Avec la mention suivante page 8 :

'En conséquence, les époux [G] seront condamnés solidairement à payer aux époux [Z] la somme de 110.000 euros - 4.950 euros = 105.050 euros.'

Et en remplaçant la mention page 10 :

'Condamné solidairement les époux [G] à payer aux époux [Z] la somme de 110.000 euros au titre du contrat de prêt,'

Par la mention suivante page 10 :

'Condamné solidairement les époux [G] à payer aux époux [Z] la somme de 105.050 euros au titre du contrat de prêt,'

Tout en rejetant la demande de rectification d'erreur matérielle pour le surplus ainsi que toutes les autres demandes.

Les époux [Z] ont interjeté appel des deux jugements rendus par le tribunal judiciaire de Soissons le 17 novembre 2022 et le 16 mars 2023 selon déclarations du 18 avril 2023 et 12 juillet 2023, les deux procédures ayant fait l'objet d'une ordonnance de jonction du 19 septembre 2023.

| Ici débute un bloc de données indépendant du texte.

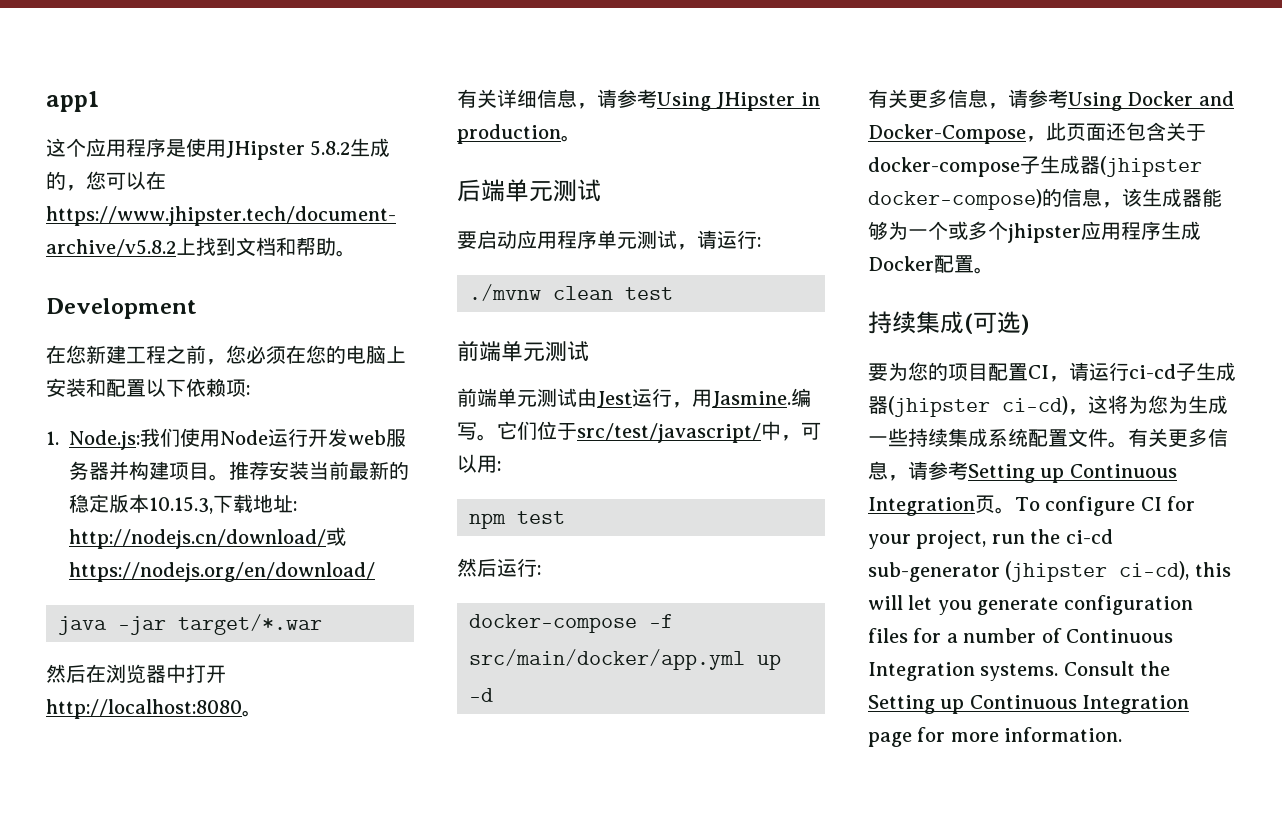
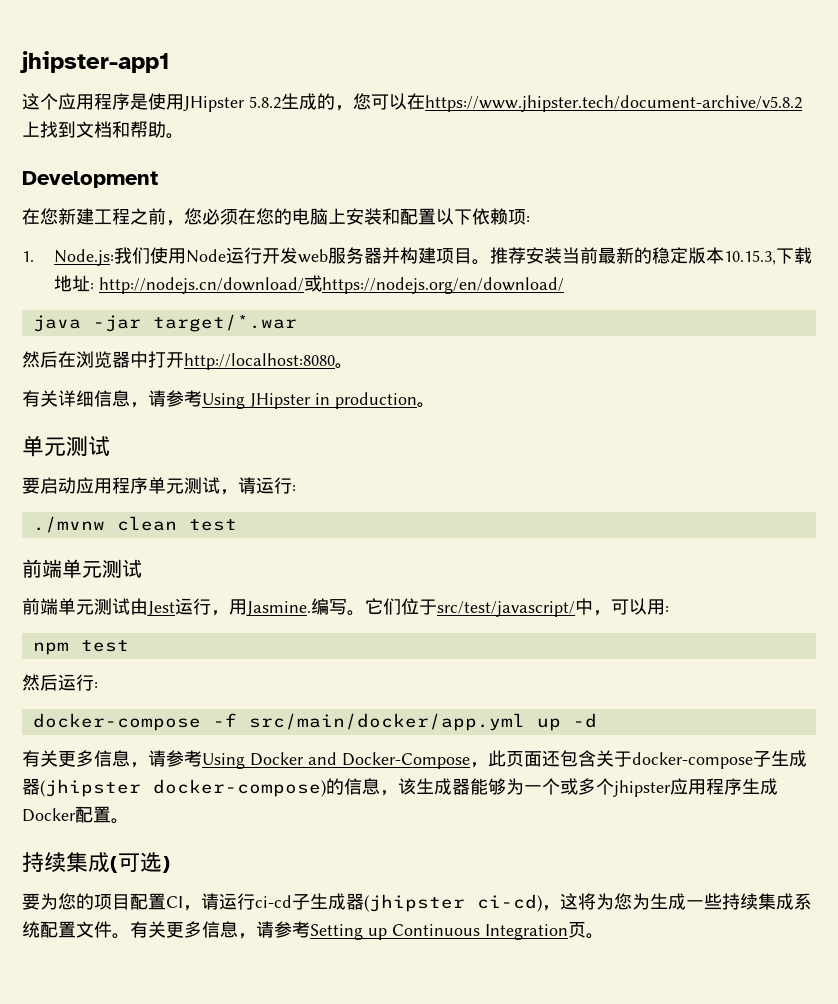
[46,91,100,112] app1 -> [20,51,170,73] jhipster-app1
[457,179,505,202] 后端 -> (435, 405) none
[1015,496,1196,516] [868,529,1113,549] [868,561,1231,582] [868,595,1193,615] [868,628,1173,643] [868,661,1171,681] [868,695,1190,714] [868,727,1123,747] To configure CI for your project, run the ci-cd sub-generator (jhipster ci-cd), this will let you generate configuration files for a number of Continuous Integration systems. Consult the Setting up Continuous Integration page for more information. -> (604, 936) none

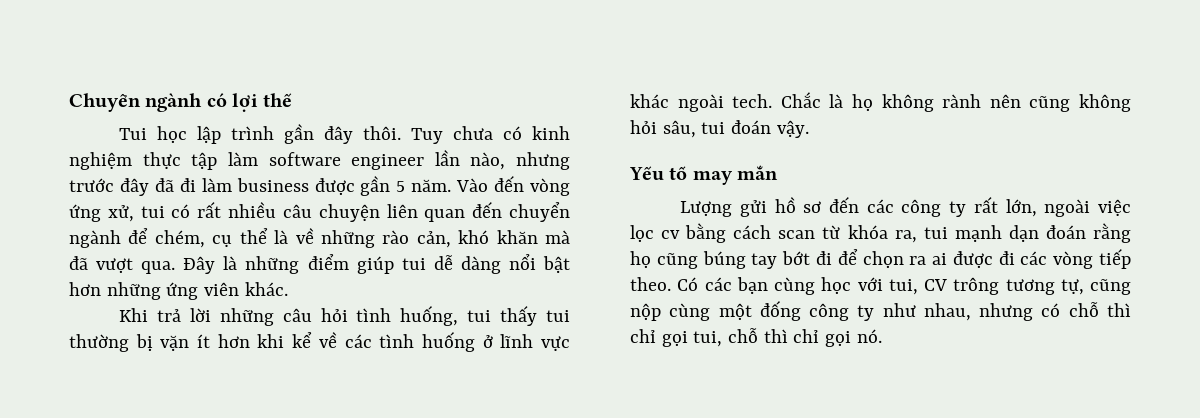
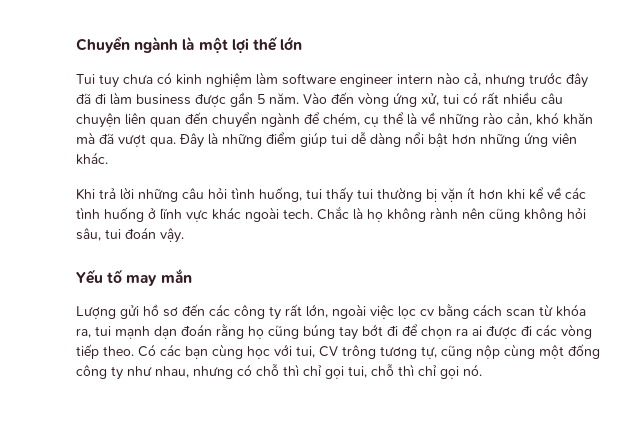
[206,93,227,107] có -> [182,36,228,54] là một
(292, 100) none -> [280,36,303,50] lớn
[157,124,444,144] học lập trình gần đây thôi. Tuy -> [99,74,119,88] tuy
[142,152,218,170] thực tập -> (252, 80) none
[434,150,506,170] lần nào, -> [397,72,481,86] intern nào cả,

Aux termes de leurs dernières conclusions d'appelants remises le 22 novembre 2023, les époux [Z] demandent à la cour :

- D'infirmer le jugement du 17 novembre 2022, rectifié par jugement rectificatif du 16 mars 2023, en ce qu'il :

Ecarte des débats la pièce n°39 produite par les époux [Z] et l'ensemble des pièces relatives à l'enregistrement sonore ;

Condamne solidairement les époux [G] à payer aux époux [Z] la somme de 105.050 euros au titre du contrat de prêt ;

Dit que cette somme portera intérêts au taux légal à compter de la présente décision ;

Condamne solidairement les époux [G] à payer aux époux [Z] la somme de 5.000 euros en réparation de leur préjudice matériel général ;

Rejette toutes les autres demandes des époux [Z].

Statuant à nouveau,

- De dire n'y avoir lieu à écarter des débats la pièce n°39 produite par les époux [Z] ;

- De débouter les époux [G] de leur appel incident ;

- De juger que la somme de 4.950 euros ne vient pas en soustraction du montant réclamé de 110.000 euros ;

- De condamner à titre principal solidairement les époux [G] envers les époux [Z] au paiement de la somme de 110.000 euros au taux annuel de 4,5% contractuel convenu avec intérêts capitalisables depuis le 1er février 2009 (soit 209.061 euros à juillet 2023), à défaut à partir du 14 avril 2009, à défaut à partir du 15 octobre 2009 ;

- De condamner à titre subsidiaire solidairement les époux [G] envers les époux [Z] au paiement de la somme de 110.000 euros au taux annuel de 9,6% légal avec intérêts capitalisables depuis le 1er février 2009 (soit 407.374 euros à juillet 2023) au titre de la répétition de l'indu, à défaut à partir du 14 avril 2009, à défaut à partir du 15 octobre 2009 ;

- De condamner solidairement les époux [G] envers les époux [Z] au paiement de la somme de 30.000 euros au titre de la réparation de leur préjudice matériel depuis 15 ans ;

- De confirmer le jugement entrepris pour le surplus, notamment en ce qu'il a :

Rejeté la demande de délais de paiement des époux [G] ;

Condamné solidairement les époux [G] à payer aux époux [Z] la somme de 1.491 euros en réparation de leur préjudice matériel occasionné par les frais de l'hypothèque judiciaire conservatoire ;

- De débouter les époux [G] de l'ensemble de leurs demandes, fins et prétentions ;

- De condamner solidairement les époux [G] à la somme de 10.000 euros au titre de l'article 700 et aux dépens d'appel.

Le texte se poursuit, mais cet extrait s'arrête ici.